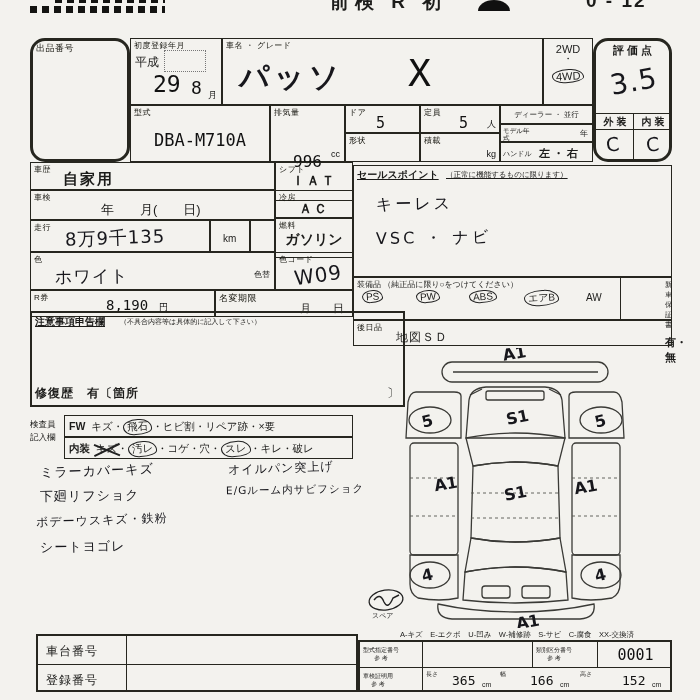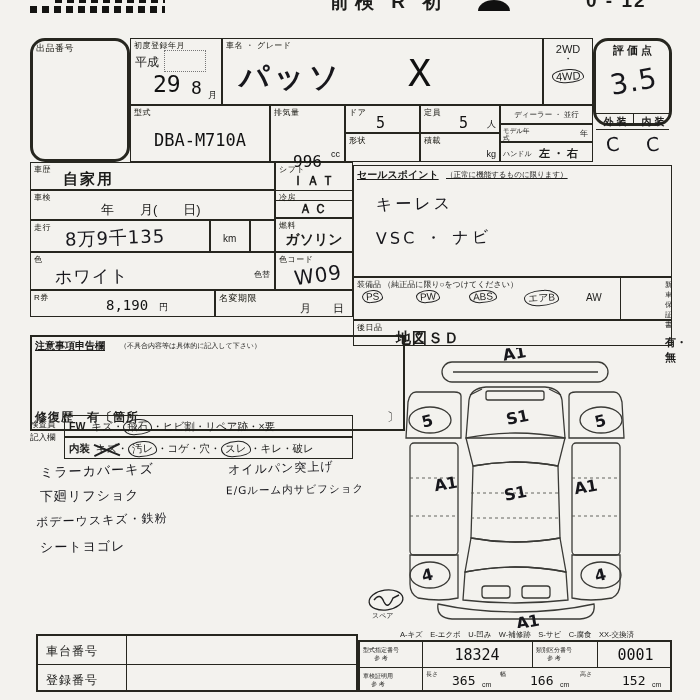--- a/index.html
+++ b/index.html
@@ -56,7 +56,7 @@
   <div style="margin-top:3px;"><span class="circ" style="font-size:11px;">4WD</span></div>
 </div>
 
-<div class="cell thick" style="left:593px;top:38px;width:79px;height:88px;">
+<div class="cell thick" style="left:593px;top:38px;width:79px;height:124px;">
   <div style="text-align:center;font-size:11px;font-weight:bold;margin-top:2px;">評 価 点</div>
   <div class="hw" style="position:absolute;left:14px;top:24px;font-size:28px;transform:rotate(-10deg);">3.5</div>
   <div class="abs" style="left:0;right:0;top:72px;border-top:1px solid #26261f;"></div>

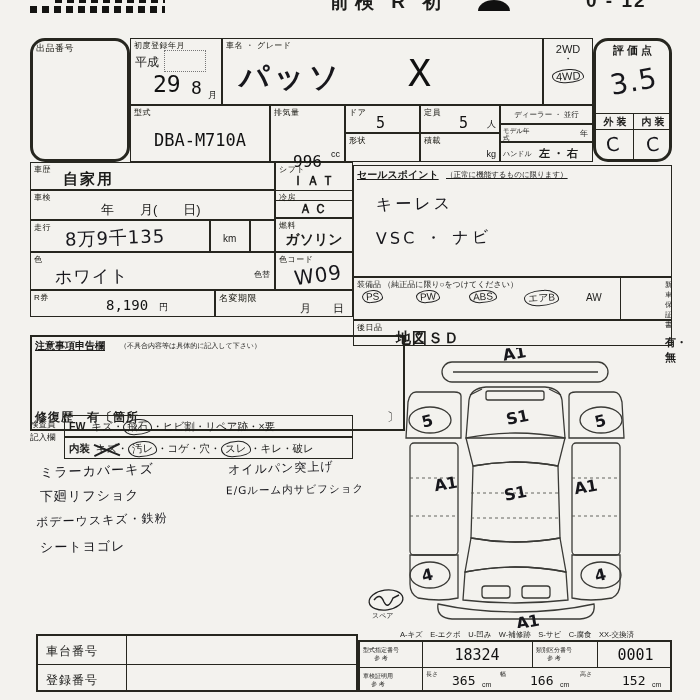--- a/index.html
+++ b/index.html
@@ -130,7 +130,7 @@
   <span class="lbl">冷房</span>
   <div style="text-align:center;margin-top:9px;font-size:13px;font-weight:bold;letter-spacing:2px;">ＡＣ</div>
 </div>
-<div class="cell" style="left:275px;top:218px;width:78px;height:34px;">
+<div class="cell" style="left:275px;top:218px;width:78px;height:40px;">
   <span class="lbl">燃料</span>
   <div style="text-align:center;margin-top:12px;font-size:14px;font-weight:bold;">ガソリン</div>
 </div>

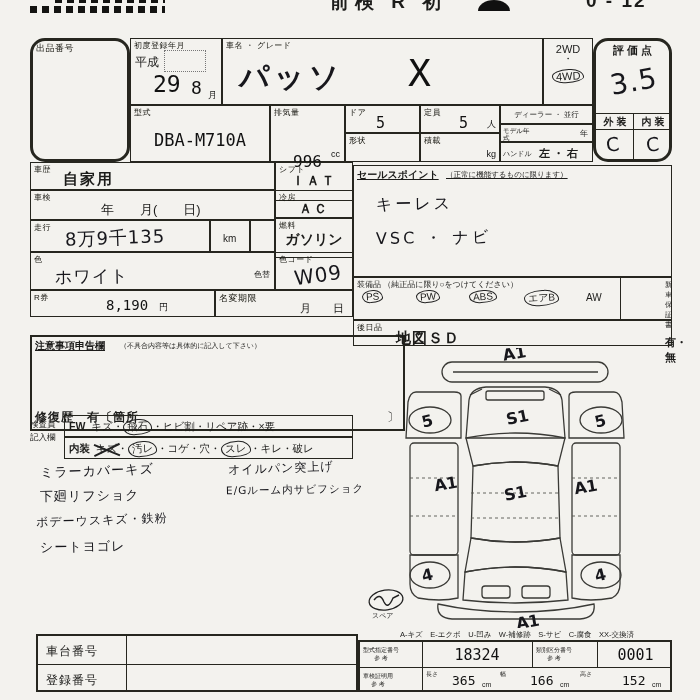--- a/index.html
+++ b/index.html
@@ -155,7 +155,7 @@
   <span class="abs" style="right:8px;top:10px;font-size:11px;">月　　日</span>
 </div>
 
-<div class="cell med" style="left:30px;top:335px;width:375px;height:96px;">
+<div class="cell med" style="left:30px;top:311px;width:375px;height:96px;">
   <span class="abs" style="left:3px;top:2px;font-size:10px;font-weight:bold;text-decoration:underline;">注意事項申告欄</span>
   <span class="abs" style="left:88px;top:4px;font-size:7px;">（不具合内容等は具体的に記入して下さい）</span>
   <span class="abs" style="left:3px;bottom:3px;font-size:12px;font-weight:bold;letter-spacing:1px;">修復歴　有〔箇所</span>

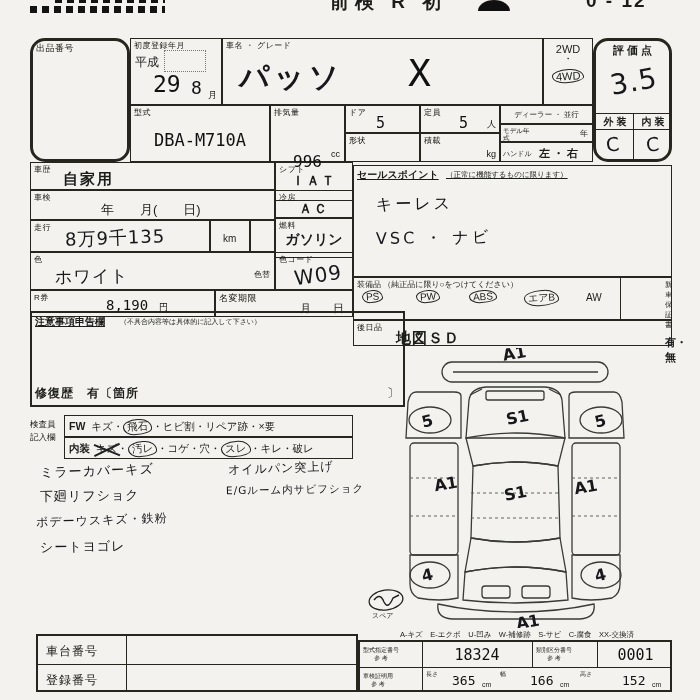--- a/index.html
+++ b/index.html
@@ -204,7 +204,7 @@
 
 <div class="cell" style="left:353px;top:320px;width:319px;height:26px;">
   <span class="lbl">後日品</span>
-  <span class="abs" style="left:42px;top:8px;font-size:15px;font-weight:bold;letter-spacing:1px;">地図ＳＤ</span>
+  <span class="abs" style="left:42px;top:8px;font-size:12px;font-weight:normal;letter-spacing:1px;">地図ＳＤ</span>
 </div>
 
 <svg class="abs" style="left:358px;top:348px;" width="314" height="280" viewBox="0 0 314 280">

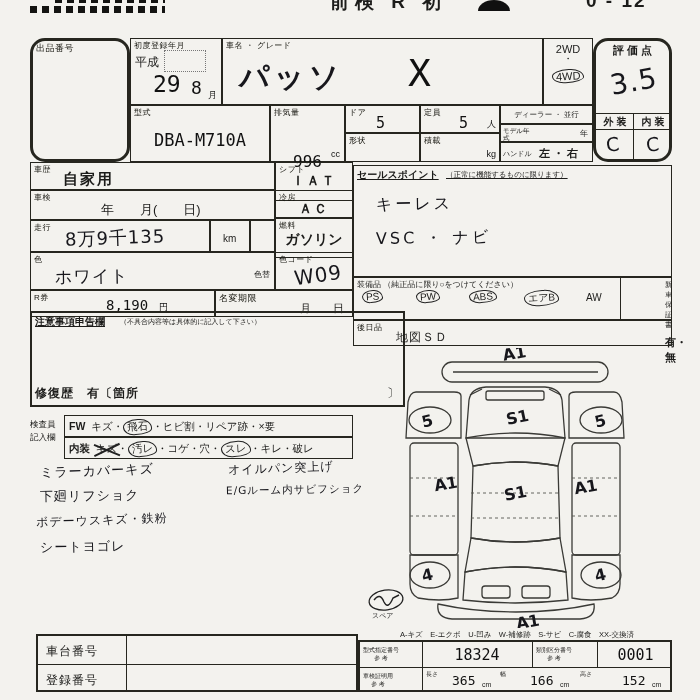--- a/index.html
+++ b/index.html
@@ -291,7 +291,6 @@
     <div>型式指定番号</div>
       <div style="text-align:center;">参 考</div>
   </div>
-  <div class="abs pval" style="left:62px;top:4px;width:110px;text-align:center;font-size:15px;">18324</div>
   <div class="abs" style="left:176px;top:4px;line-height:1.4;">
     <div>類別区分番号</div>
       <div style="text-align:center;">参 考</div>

---

The problem: Counting only lines that contain the word "cell", state how many appear in the entries, and add nothing.

Reply: 7